→ What the exercise asks
Find the lines in the records below that contain "isle", and report each of them.

→ Exercise data
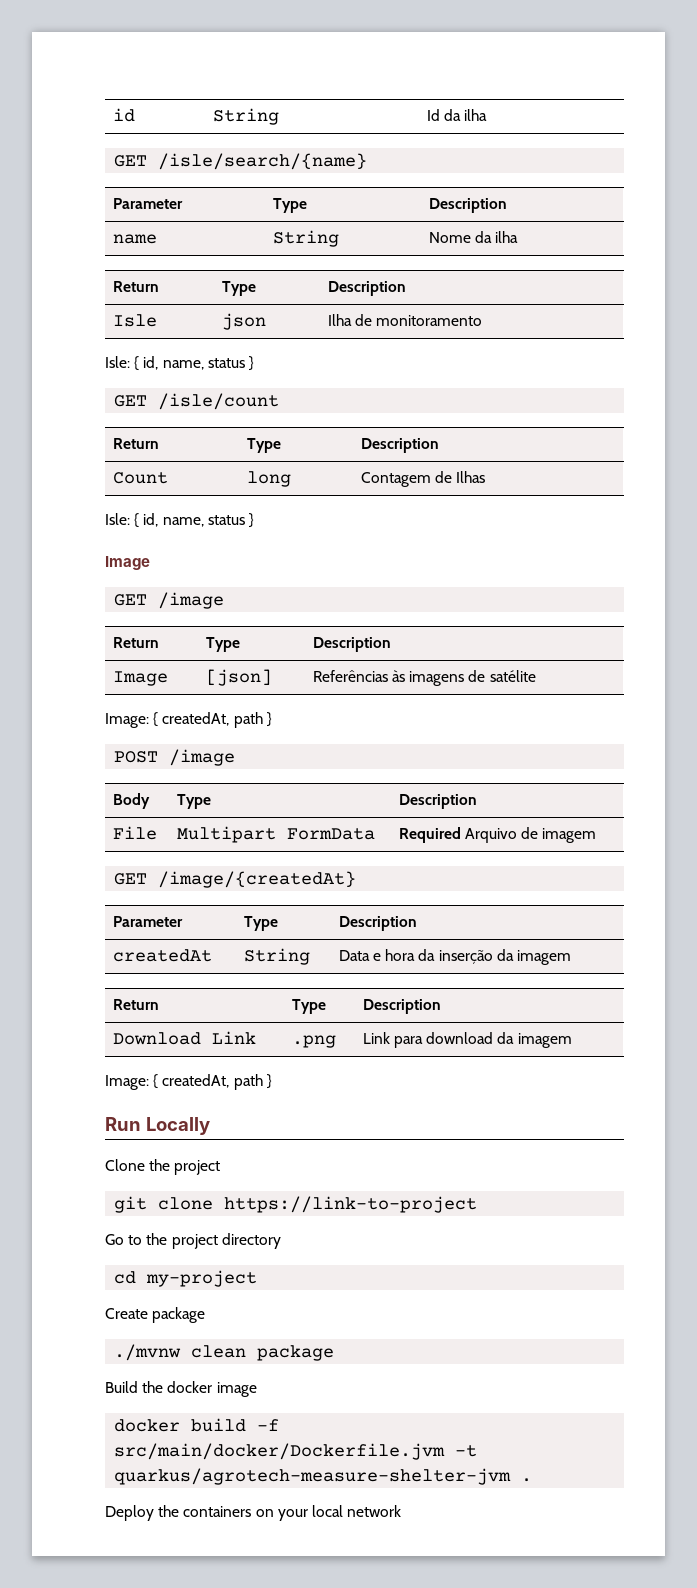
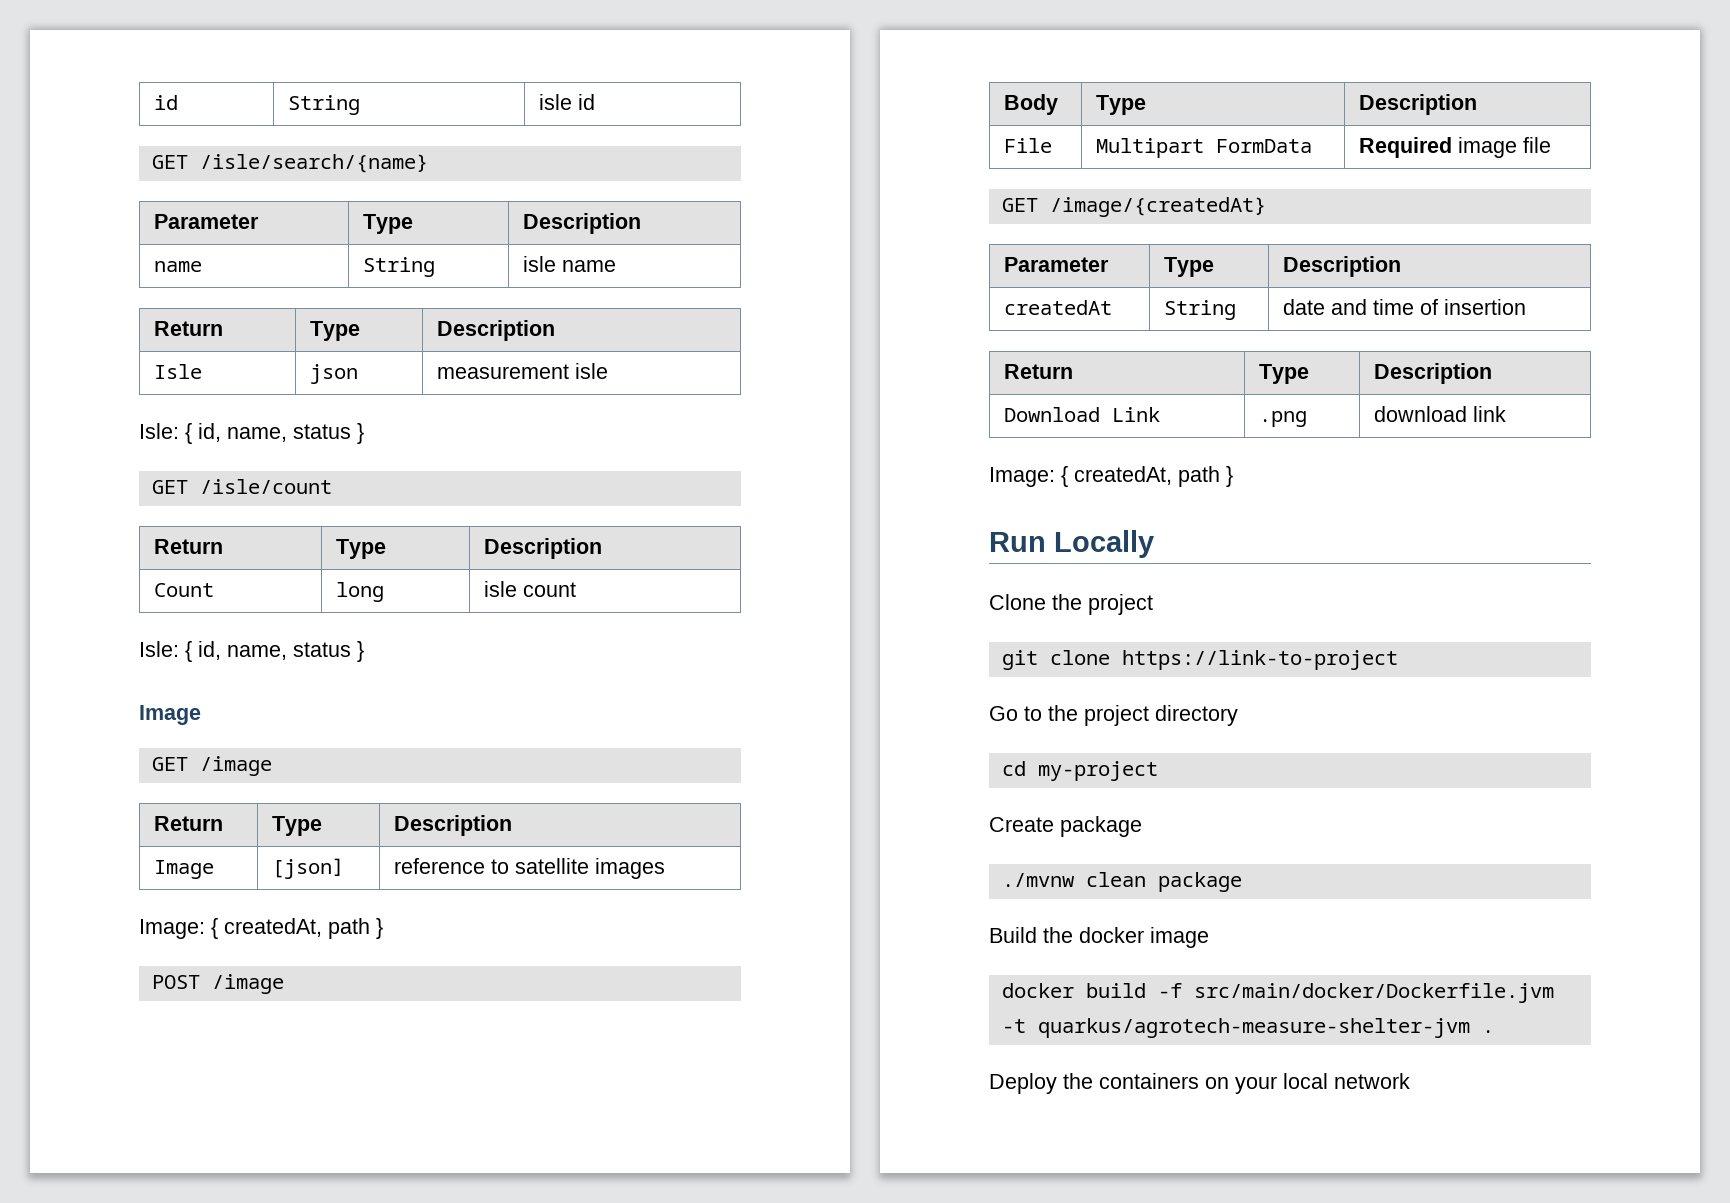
[426,109,488,121] Id da ilha -> [539,94,596,110] isle id
[428,231,519,243] Nome da ilha -> [523,256,617,272] isle name
[327,314,483,326] Ilha de monitoramento -> [437,363,609,379] measurement isle
[360,471,486,487] Contagem de Ilhas -> [484,581,577,597] isle count
[312,670,536,686] Referências às imagens de satélite -> [394,858,666,879] reference to satellite images
[465,827,597,843] Arquivo de imagem -> [1458,137,1552,158] image file
[338,949,572,965] Data e hora da inserção da imagem -> [1283,299,1527,315] date and time of insertion
[362,1032,572,1048] Link para download da imagem -> [1374,406,1507,422] download link

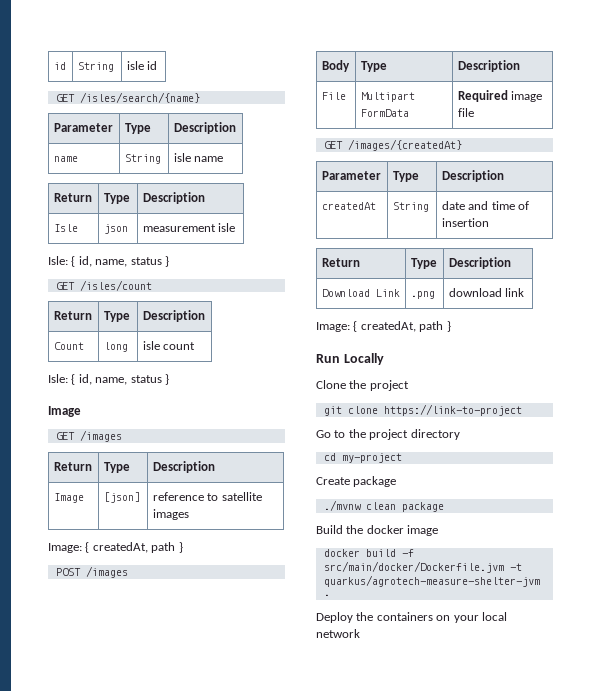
[199,154,428,173] /isle/search/{name} -> [79,92,200,103] /isles/search/{name}
[199,479,332,494] /isle/count -> [79,280,152,291] /isles/count
[199,756,272,776] /image -> [79,430,122,442] /images
[211,974,284,994] /image -> [85,566,128,578] /images
[1049,197,1266,217] /image/{createdAt} -> [347,139,462,151] /images/{createdAt}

→ Answer to this task
[426,109,488,121] Id da ilha -> [539,94,596,110] isle id
[428,231,519,243] Nome da ilha -> [523,256,617,272] isle name
[327,314,483,326] Ilha de monitoramento -> [437,363,609,379] measurement isle
[360,471,486,487] Contagem de Ilhas -> [484,581,577,597] isle count
[199,154,428,173] /isle/search/{name} -> [79,92,200,103] /isles/search/{name}
[199,479,332,494] /isle/count -> [79,280,152,291] /isles/count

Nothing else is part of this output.